COVID-19 and Xenophobia

The Chinese are wrongfully assumed to be carriers of the virus after the first confirmed case was reported to have been in Wuhan, China.

In Japan, discussion of COVID-19 stimulus packages attracted xenophobes’ attempts to exclude non-Japanese people from receiving government aid. In one notable incident, an ethnic Korean school was initially excluded from distribution of masks from the local city government because of residents’ and city government officials’ claims that Koreans would “put the masks to inappropriate use such as re-selling at a higher price” if they were given masks amid a massive nationwide mask shortage.

I’d like to clarify that COVID-19 did not give birth to anti-Chinese sentiments in Japan. Sinophobia runs deep in this country and it has reemerged once more. Anyone can see online tirades blaming the Chinese for the pandemic, calling for retaliation and reinforcing old stereotypes against them.

Although there are variations to stereotypes of Chinese people, the most common belief is that they are unclean, bad mannered and uncivilized. It is quite infuriating that while you are accused for being a savage but every other non-Chinese person you meet has the audacity to launch into tirades against you for belonging to an ethnic group who supposedly eat dogs and bats all day.

 

Hate cannot save you

COVID-19 is one fearsome foe.

It is invisible and highly contagious.

We do not have vaccines or cure.

Panic is a natural response when your safety is under attack.

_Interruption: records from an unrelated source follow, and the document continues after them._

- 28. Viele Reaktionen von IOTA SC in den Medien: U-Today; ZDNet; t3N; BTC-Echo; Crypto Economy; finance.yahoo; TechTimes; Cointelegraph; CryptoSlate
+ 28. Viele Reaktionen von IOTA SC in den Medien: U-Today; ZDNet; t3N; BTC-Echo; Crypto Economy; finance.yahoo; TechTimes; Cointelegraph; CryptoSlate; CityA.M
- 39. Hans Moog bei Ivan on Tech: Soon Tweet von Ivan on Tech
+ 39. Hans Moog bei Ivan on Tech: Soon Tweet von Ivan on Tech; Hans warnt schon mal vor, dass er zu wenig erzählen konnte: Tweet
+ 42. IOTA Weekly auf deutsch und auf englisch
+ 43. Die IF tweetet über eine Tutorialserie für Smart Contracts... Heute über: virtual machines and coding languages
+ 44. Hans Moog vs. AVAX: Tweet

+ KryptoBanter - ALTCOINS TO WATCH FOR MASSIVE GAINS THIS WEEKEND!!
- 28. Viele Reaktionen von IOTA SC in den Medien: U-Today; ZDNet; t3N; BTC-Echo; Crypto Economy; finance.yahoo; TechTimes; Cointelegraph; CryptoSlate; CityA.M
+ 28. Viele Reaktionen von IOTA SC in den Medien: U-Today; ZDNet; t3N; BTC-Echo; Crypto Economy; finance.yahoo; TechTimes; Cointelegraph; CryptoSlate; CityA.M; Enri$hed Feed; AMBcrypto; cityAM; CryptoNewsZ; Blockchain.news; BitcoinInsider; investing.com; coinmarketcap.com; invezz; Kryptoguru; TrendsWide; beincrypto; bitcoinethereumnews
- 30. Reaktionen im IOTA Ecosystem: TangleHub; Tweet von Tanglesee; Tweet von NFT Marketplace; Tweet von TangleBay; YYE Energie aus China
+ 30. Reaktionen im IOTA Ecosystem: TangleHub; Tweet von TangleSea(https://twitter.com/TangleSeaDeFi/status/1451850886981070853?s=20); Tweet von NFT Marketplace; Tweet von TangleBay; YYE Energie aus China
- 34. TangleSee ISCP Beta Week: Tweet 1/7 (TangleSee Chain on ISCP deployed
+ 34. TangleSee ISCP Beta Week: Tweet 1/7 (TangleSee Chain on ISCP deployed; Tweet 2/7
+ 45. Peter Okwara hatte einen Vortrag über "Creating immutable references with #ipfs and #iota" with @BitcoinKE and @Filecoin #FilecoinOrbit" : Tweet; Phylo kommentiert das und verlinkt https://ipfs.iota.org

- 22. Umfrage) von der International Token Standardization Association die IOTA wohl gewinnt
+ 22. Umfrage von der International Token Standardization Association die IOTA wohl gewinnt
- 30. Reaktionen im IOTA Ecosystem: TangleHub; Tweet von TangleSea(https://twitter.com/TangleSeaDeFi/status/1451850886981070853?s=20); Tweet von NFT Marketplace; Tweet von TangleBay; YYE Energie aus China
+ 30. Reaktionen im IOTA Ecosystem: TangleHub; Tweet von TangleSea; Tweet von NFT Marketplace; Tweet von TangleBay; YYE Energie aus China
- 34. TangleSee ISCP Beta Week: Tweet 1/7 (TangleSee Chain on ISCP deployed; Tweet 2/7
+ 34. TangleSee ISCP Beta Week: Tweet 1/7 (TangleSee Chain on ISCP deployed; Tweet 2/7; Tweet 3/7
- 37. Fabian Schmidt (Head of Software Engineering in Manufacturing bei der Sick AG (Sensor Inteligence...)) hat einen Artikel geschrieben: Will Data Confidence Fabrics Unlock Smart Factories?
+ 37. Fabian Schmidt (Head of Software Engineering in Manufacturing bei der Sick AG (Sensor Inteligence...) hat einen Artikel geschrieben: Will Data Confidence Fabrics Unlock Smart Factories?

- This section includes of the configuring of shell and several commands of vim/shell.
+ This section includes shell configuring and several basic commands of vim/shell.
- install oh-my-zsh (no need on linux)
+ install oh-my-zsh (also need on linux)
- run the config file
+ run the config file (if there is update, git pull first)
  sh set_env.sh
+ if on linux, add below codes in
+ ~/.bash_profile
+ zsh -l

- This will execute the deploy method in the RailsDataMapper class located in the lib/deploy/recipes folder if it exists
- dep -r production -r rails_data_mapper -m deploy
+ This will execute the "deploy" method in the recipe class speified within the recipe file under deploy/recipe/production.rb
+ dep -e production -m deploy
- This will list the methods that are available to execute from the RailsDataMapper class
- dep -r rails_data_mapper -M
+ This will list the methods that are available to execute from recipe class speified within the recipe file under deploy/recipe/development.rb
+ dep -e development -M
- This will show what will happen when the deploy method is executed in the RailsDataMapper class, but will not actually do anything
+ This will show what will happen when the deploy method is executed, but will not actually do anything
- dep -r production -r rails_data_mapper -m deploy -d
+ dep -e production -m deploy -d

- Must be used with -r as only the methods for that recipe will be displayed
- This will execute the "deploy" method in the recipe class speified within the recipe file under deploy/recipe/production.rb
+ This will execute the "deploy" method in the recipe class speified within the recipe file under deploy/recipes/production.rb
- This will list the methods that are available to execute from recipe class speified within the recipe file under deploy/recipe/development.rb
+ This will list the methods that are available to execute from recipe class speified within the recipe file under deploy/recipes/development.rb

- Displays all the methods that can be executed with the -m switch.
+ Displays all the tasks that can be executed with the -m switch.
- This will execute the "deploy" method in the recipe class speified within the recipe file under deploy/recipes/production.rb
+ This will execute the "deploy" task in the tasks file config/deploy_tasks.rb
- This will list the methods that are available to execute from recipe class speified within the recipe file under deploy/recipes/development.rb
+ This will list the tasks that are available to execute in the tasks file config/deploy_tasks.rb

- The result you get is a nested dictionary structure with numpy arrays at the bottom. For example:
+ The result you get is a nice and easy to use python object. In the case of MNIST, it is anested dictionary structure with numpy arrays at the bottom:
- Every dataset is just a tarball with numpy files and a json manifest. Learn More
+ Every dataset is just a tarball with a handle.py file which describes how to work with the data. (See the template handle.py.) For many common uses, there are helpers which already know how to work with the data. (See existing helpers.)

But why is it that I continue to hear about incidents where non-Asian people were reported to have not only failed to keep distance from Asian people but also launched into physical attacks? Doctors tell us to beware of droplets from the infected. Why would you walk up to someone whom you assume being already infected?

I have to doubt behind extreme responses to COVD-19 is something more sinister than a simple fear of the disease.

Every human is at risk of contracting COVID-19. This is not the time to stay divided. Helping each other is the only we all beat this pandemic.

Fortunately, there is hope. The general attitude toward racism is changing.

A local anti-racism organization “No Racism No Discrimination” organized an anti-hate march on April 19 in response to COVID-19 related xenophobia. I have nothing but respect for marchers for standing up to hate speech.

As a minority living in Japan and a human against discrimination, I will continue to fight against bigotry.